* _Exercise aim_: Below is a listing; transcribe it exactly but without any images.

* _Task data_:

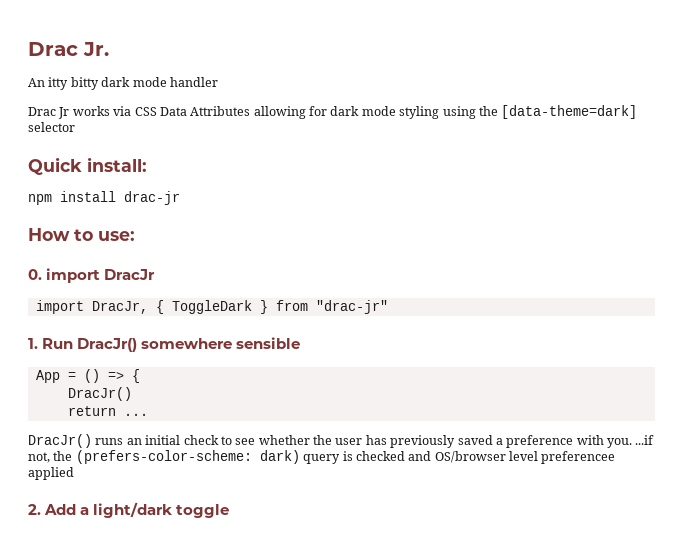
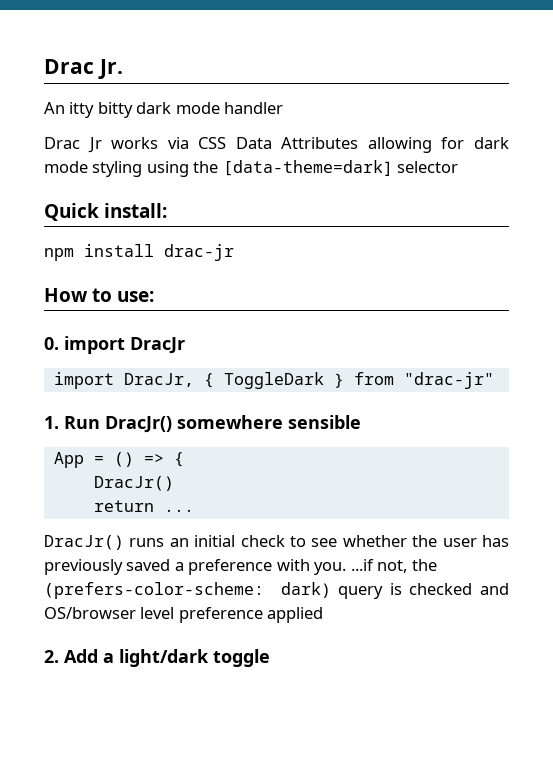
[541,451,616,464] preferencee -> [178,607,263,623] preference

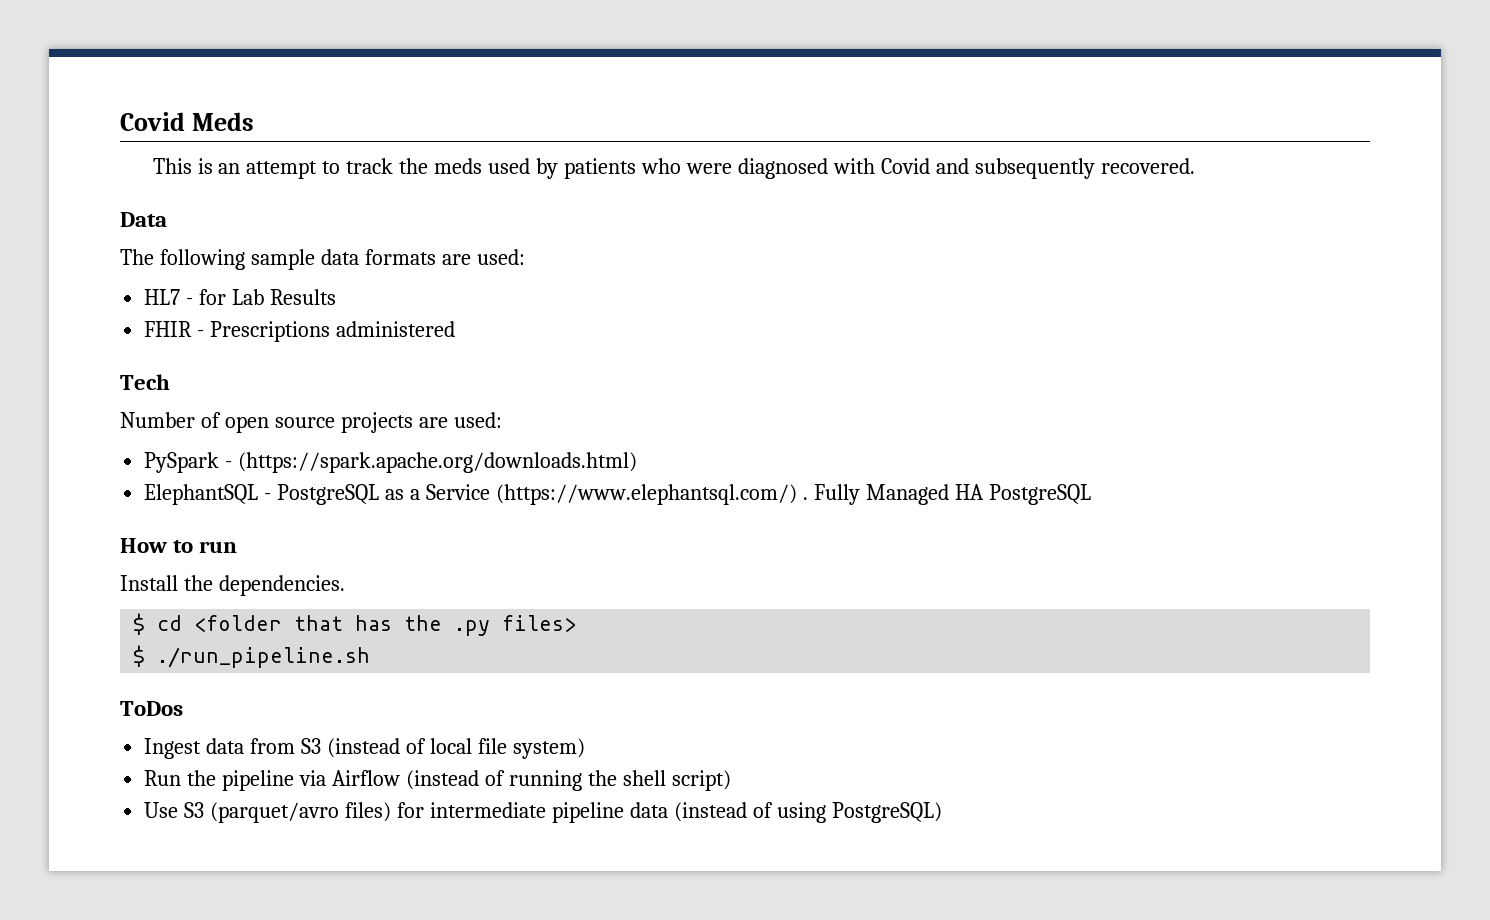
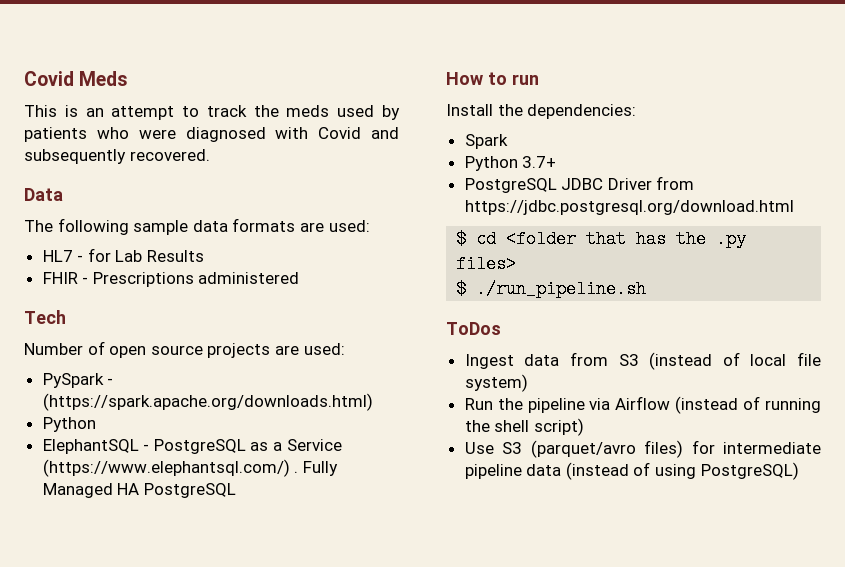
(638, 462) none -> [42,417,96,432] // Python
[218,575,345,596] dependencies. -> [527,104,637,119] [464,134,508,149] [464,156,557,171] [464,176,695,193] [464,200,794,215] dependencies: // Spark // Python 3.7+ // PostgreSQL JDBC Driver from https://jdbc.postgresql.org/download.html

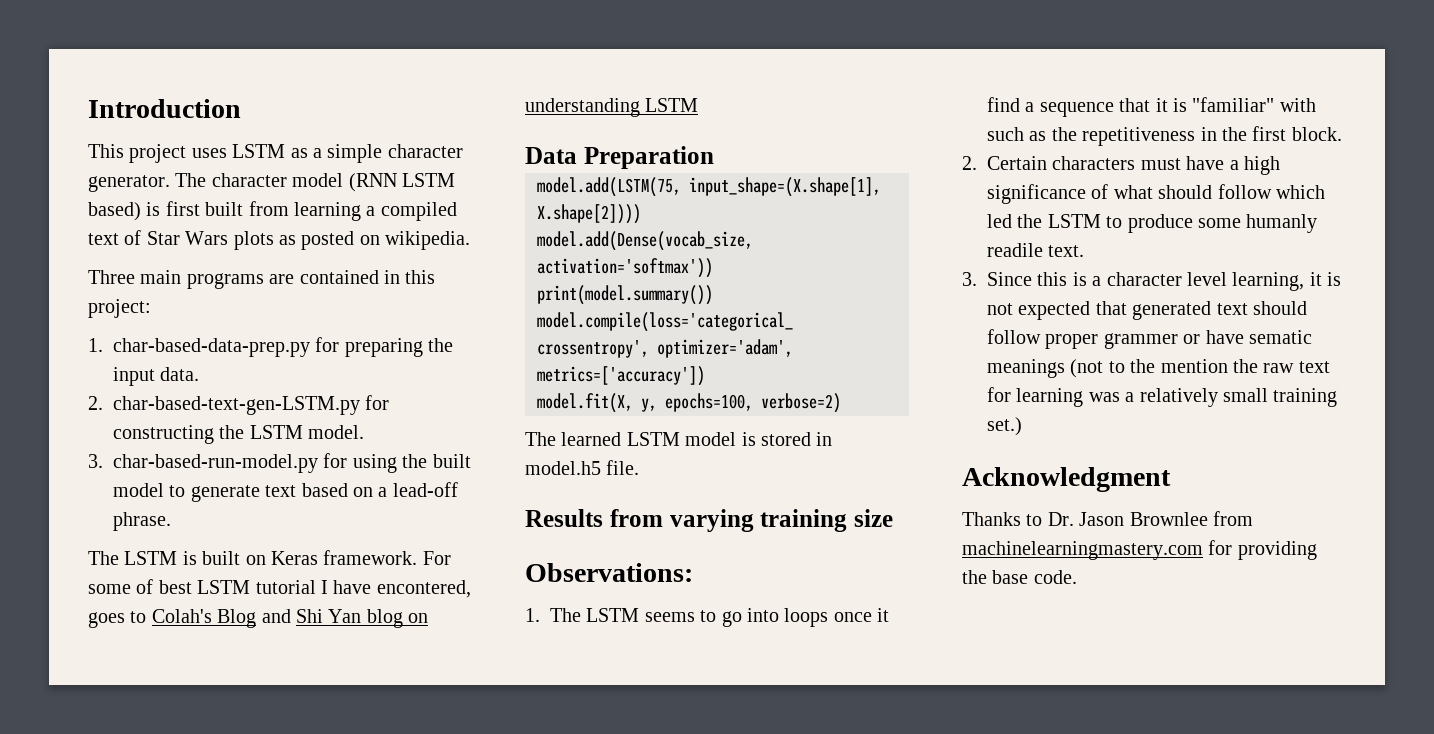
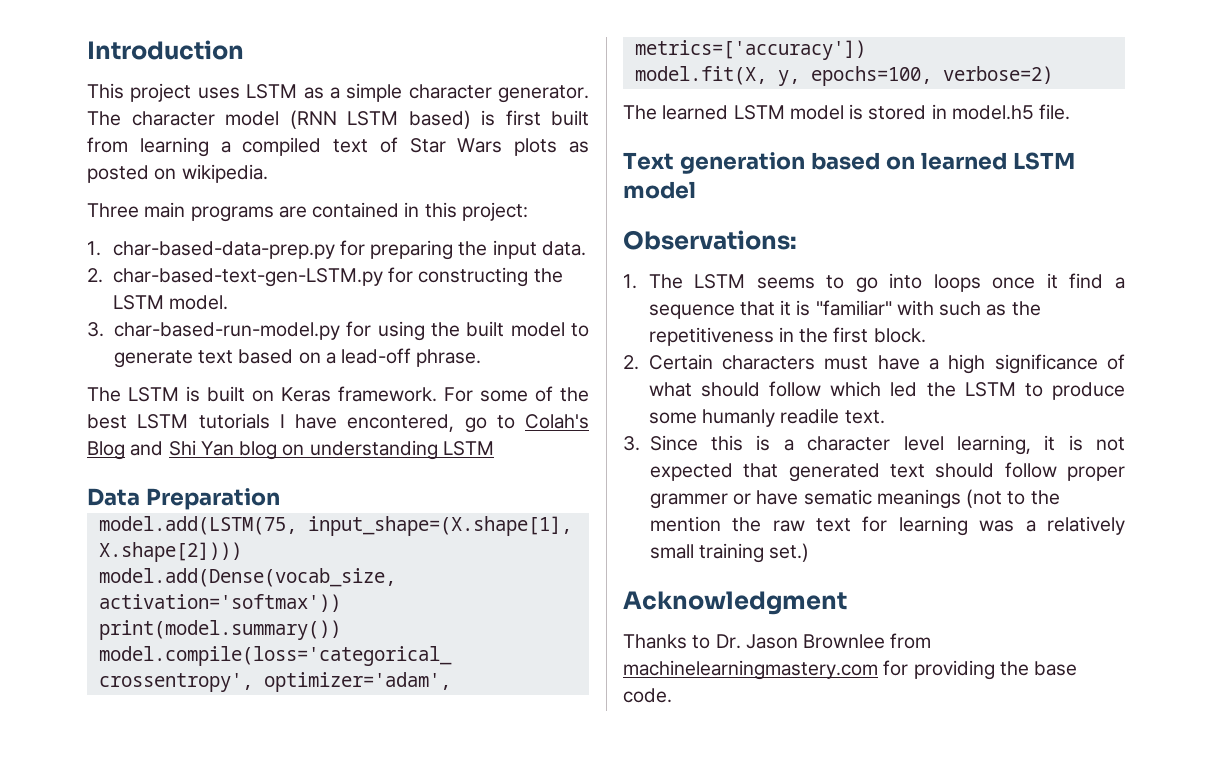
(154, 586) none -> [560,387,589,402] the
[255,580,316,594] tutorial -> [198,413,270,429] tutorials
[88,612,125,628] goes -> [464,417,487,433] go
[525,509,893,532] Results from varying training size -> [623,152,1075,174] [623,181,696,199] Text generation based on learned LSTM model

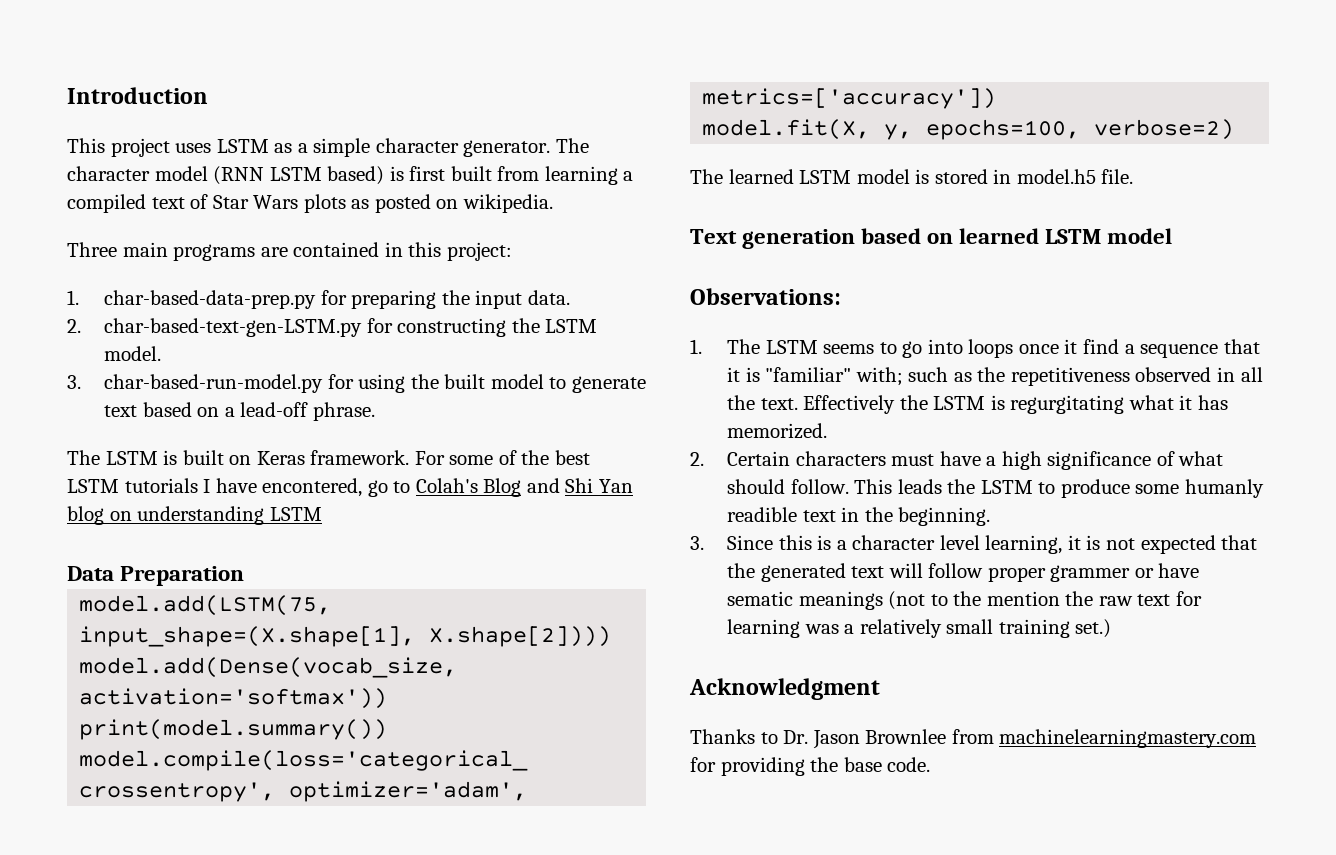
[896,300,934,316] with -> [855,367,903,386] with;
[778,327,926,343] in the first block. -> [1135,367,1263,382] [727,395,1228,414] [727,423,828,439] observed in all the text. Effectively the LSTM is regurgitating what it has memorized.
[769,381,918,397] follow which led -> [790,479,942,494] follow. This leads
[780,408,885,424] readile text. -> [727,507,991,526] readible text in the beginning.
(779, 470) none -> [727,563,756,578] the
[935,463,995,478] should -> [888,563,923,578] will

* _Response box_:
[541,451,616,464] preferencee -> [178,607,263,623] preference

(638, 462) none -> [42,417,96,432] // Python
[218,575,345,596] dependencies. -> [527,104,637,119] [464,134,508,149] [464,156,557,171] [464,176,695,193] [464,200,794,215] dependencies: // Spark // Python 3.7+ // PostgreSQL JDBC Driver from https://jdbc.postgresql.org/download.html

(154, 586) none -> [560,387,589,402] the
[255,580,316,594] tutorial -> [198,413,270,429] tutorials
[88,612,125,628] goes -> [464,417,487,433] go
[525,509,893,532] Results from varying training size -> [623,152,1075,174] [623,181,696,199] Text generation based on learned LSTM model

[896,300,934,316] with -> [855,367,903,386] with;
[778,327,926,343] in the first block. -> [1135,367,1263,382] [727,395,1228,414] [727,423,828,439] observed in all the text. Effectively the LSTM is regurgitating what it has memorized.
[769,381,918,397] follow which led -> [790,479,942,494] follow. This leads
[780,408,885,424] readile text. -> [727,507,991,526] readible text in the beginning.
(779, 470) none -> [727,563,756,578] the
[935,463,995,478] should -> [888,563,923,578] will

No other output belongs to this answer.